§ Data shown:
■ ■ ■

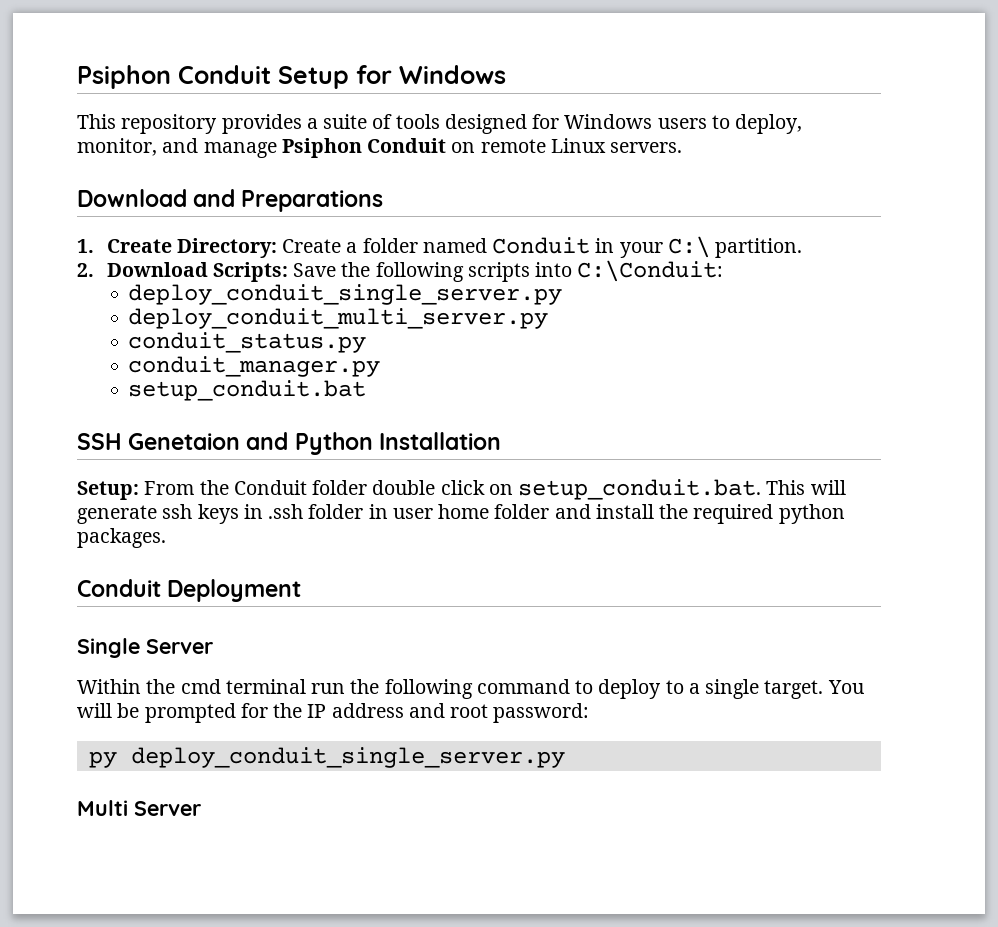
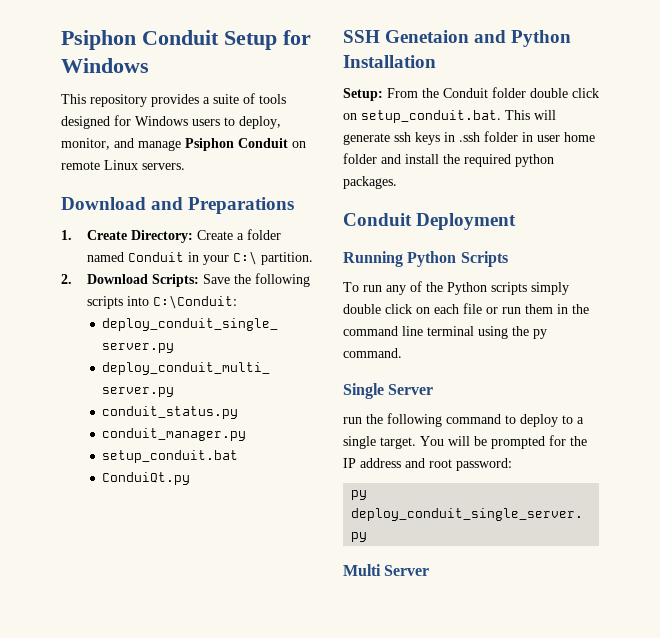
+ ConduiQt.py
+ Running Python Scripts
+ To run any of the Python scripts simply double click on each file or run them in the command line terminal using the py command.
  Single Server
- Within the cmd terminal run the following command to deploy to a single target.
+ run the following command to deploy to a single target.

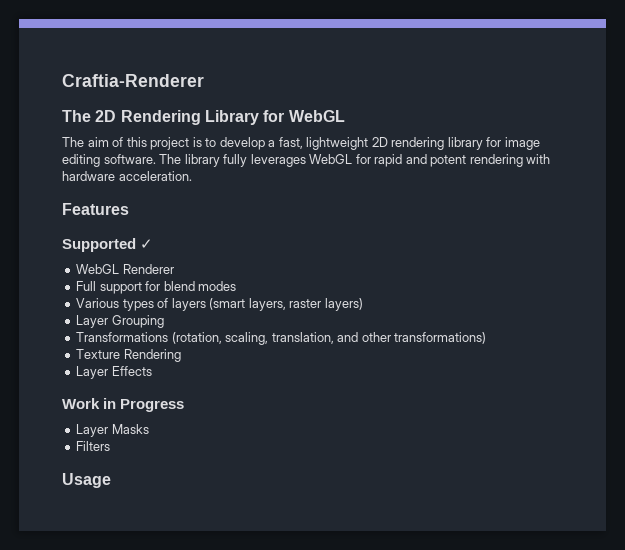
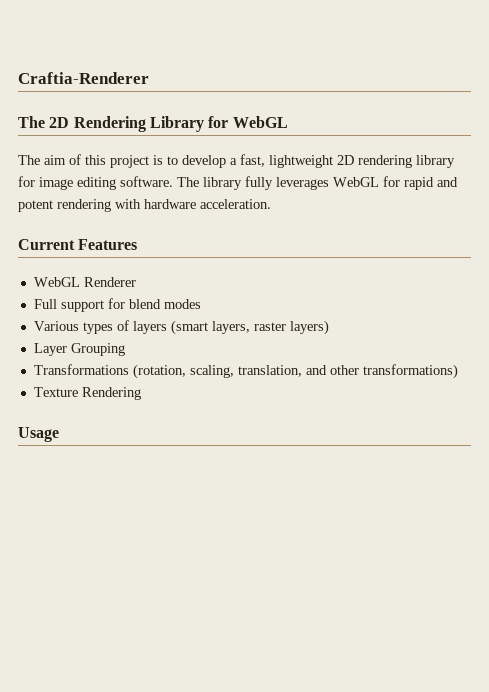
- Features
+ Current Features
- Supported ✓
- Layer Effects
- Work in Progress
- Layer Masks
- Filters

■ ■ ■

§ What this task involves: Repeat all of the records verbatim, leaving out the pictures.

§ Response to the exercise:
+ ConduiQt.py
+ Running Python Scripts
+ To run any of the Python scripts simply double click on each file or run them in the command line terminal using the py command.
  Single Server
- Within the cmd terminal run the following command to deploy to a single target.
+ run the following command to deploy to a single target.

- Features
+ Current Features
- Supported ✓
- Layer Effects
- Work in Progress
- Layer Masks
- Filters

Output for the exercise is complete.